Write out exactly the lines below that run from the line containing "font-weight:700; margin:0 16px" through the last line of the records.

Items listed in a dataset:
----------------

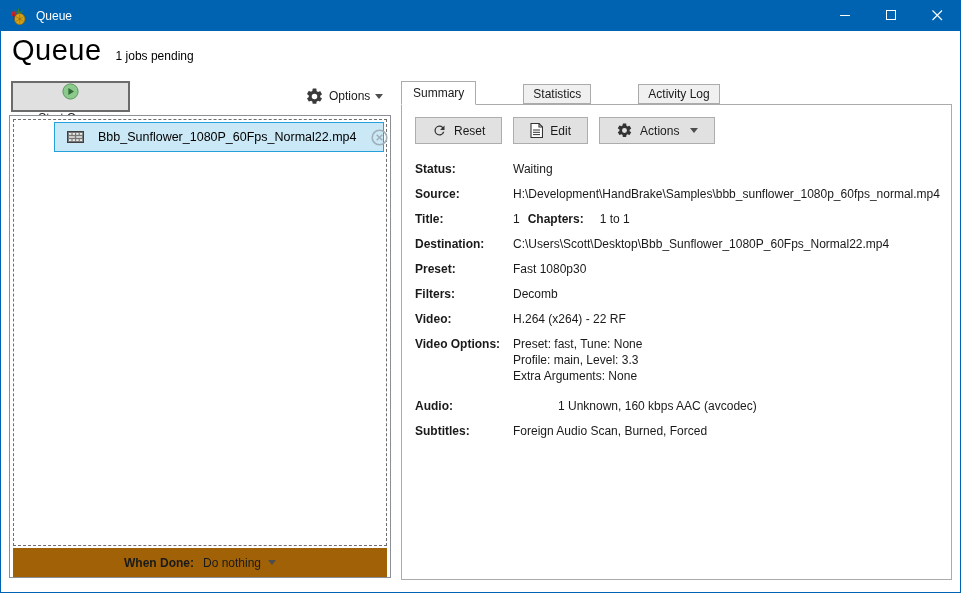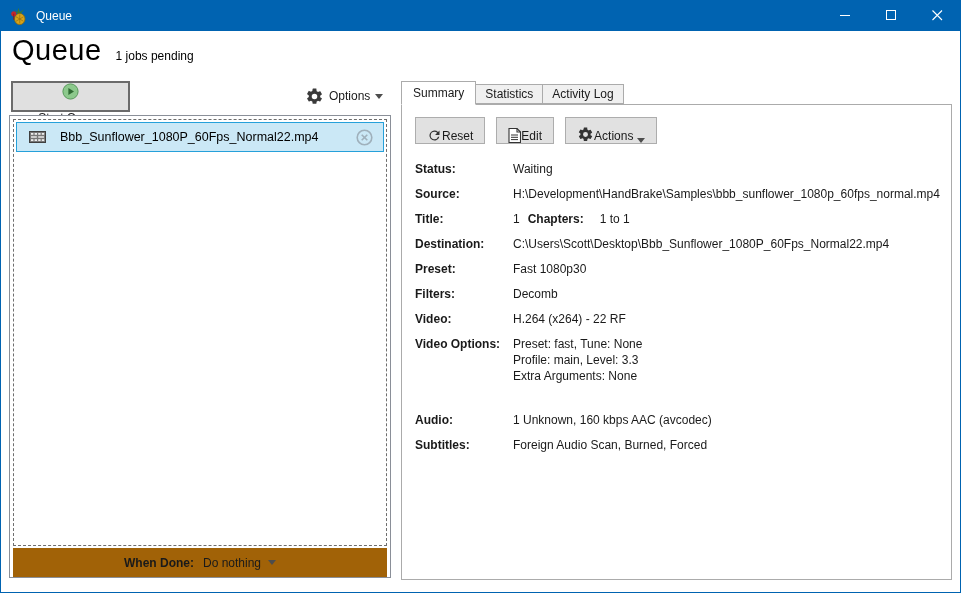--- a/index.html
+++ b/index.html
@@ -45,63 +45,64 @@
   }
   .caret { width:0; height:0; border-left:4px solid transparent; border-right:4px solid transparent; border-top:5px solid #4d4d4d; }
   
   .queue-panel {
     position:absolute; left:8px; top:115px; width:382px; height:463px;
     border:1px solid #8a8f98; background:#fff;
   }
   .queue-list {
     position:absolute; left:3px; right:3px; top:3px; bottom:31px;
     border:1px dashed #6e6e6e;
+    padding-left:38px;
   }
   .queue-item {
     margin:2px; height:30px;
     background:#CBE8F6; border:1px solid #26A0DA;
     display:flex; align-items:center; gap:14px; padding:0 10px 0 12px;
   }
   .queue-item .fname { flex:1; font-size:12.5px; color:#000; }
   .when-done-row {
     position:absolute; left:3px; right:3px; bottom:0; height:29px;
     display:flex; align-items:center; justify-content:center; gap:9px;
     background:#a16207;
   }
   .when-done-label { font-weight:700; }
   .when-done-btn { display:flex; align-items:center; gap:7px; cursor:default; }
   
-  .tabs { position:absolute; left:400px; top:81px; height:23px; display:flex; align-items:flex-end; z-index:3; }
+  .tabs { position:absolute; left:400px; top:81px; height:23px; display:flex; align-items:flex-end; z-index:3;gap:48px; }
   .tab {
     height:20px; line-height:19px; padding:0 9px;
     background:#f0f0f0; border:1px solid #ababab; margin-right:-1px;
     font-size:12px; cursor:default; white-space:nowrap;
   }
   .tab.active {
     height:24px; line-height:23px; padding:0 11px;
     background:#fff; border-bottom:1px solid #fff;
     position:relative; z-index:4; margin-bottom:-1px;
   }
   
   .right-panel {
     position:absolute; left:400px; top:104px; width:551px; height:476px;
     border:1px solid #ababab; background:#fff;
     padding:12px 13px;
   }
   .action-buttons { display:flex; gap:11px; margin-bottom:17px; }
   .btn {
-    display:inline-flex; align-items:flex-end; 
+    display:inline-flex; align-items:center; gap:7px;
     background:#e1e1e1; border:1px solid #adadad;
-    height:27px; padding:0 11px; font-size:12px; cursor:default;
+    height:27px; padding:0 16px; font-size:12px; cursor:default;
   }
   
   .srow { display:flex; margin-bottom:9px; line-height:16px; }
   .srow .lbl { width:98px; flex-shrink:0; font-weight:700; }
   .srow .val div { line-height:16px; }
-  .srow.gap { margin-top:28px; }
+  .srow.gap { margin-top:14px;gap:45px; }
   .inline-bold { font-weight:700; margin:0 16px 0 8px; }
   .icon { display:inline-flex; align-items:center; justify-content:center; flex-shrink:0; }
 </style>
 </head>
 <body>
 
 <div class="window">
 
   <div class="titlebar">
     <span class="icon">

----------------

• _Solution below_:
   .inline-bold { font-weight:700; margin:0 16px 0 8px; }
   .icon { display:inline-flex; align-items:center; justify-content:center; flex-shrink:0; }
 </style>
 </head>
 <body>
 
 <div class="window">
 
   <div class="titlebar">
     <span class="icon">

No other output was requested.